As many as half of all vertebroplasty patients wind up with a new compression fracture, most often in the adjacent vertebral bodies. The leaking of cement into the disk space can increase the risk of new fracture. But preoperative MR exams can help predict which patients are more likely to have cement leakage, according to a paper in the April American Journal of Roentgenology.

The study was conducted at the University of Rochester Medical Center in New York and was led by Dr. Akio Hiwatashi. Hiwatashi has since moved to Kyushu University in Fukuoka, Japan. His co-authors are from institutions in Rochester, as well as Tokyo and Osaka, Japan.

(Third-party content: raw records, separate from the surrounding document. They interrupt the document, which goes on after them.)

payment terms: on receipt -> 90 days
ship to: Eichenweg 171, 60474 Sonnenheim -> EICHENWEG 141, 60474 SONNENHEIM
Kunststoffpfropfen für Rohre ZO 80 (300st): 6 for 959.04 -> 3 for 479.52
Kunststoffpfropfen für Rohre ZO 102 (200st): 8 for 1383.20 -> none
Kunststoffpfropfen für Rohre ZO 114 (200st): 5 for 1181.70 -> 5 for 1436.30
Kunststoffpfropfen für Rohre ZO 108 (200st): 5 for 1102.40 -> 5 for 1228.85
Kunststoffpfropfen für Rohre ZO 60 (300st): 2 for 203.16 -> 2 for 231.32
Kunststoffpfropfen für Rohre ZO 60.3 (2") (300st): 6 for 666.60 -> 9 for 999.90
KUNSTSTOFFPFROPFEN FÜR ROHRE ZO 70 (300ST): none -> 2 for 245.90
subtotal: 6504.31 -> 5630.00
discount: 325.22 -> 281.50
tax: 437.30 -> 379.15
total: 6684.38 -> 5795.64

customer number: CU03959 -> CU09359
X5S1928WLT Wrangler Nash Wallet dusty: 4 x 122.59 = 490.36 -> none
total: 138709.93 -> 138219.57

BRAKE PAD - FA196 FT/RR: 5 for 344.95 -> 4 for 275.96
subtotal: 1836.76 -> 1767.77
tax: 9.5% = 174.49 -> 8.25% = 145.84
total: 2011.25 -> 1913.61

The patient population consisted of 46 people and 107 vertebral bodies with painful osteoporotic compression fractures, mostly at the thoracolumbar junction. Preoperative MR imaging was done on a 1.5-tesla scanner and the protocol included fast spin-echo sagittal T2-weighted imaging, sagittal spin-echo T1-weighted imaging, and a sagittal spin-echo, fat-suppressed contrast-enhanced T1-weighted sequence. Postvertebroplasty imaging was done with CT. The mean interval between MR imaging and treatment was seven days with all postsurgical CT performed within 24 hours.

2007 04 02 13 27 06 706
A 68-year-old woman with history of long-term steroid use for chronic obstructive lung disease. Sagittal T2-weighted image before vertebroplasty shows compression fracture of T11 vertebral body with concave deformity. Cortical defect is noted in superior endplate (arrow). Hyperintensity is noted in adjacent desiccated intervertebral disks, which is more prominent at T10-T11 (arrowhead).
2007 04 02 13 27 20 706
Same patient as above. Sagittal reformatted CT image after vertebroplasty shows cement leakage in T10-T11 disk space (arrow) through cortical defect seen on preoperative MR image. Hiwatashi A, Ohgiya Y, Kakimoto N, Westesson P, "Cement Leakage During Vertebroplasty Can Be Predicted on Preoperative MRI" (AJR 2007; 188:1089-1093).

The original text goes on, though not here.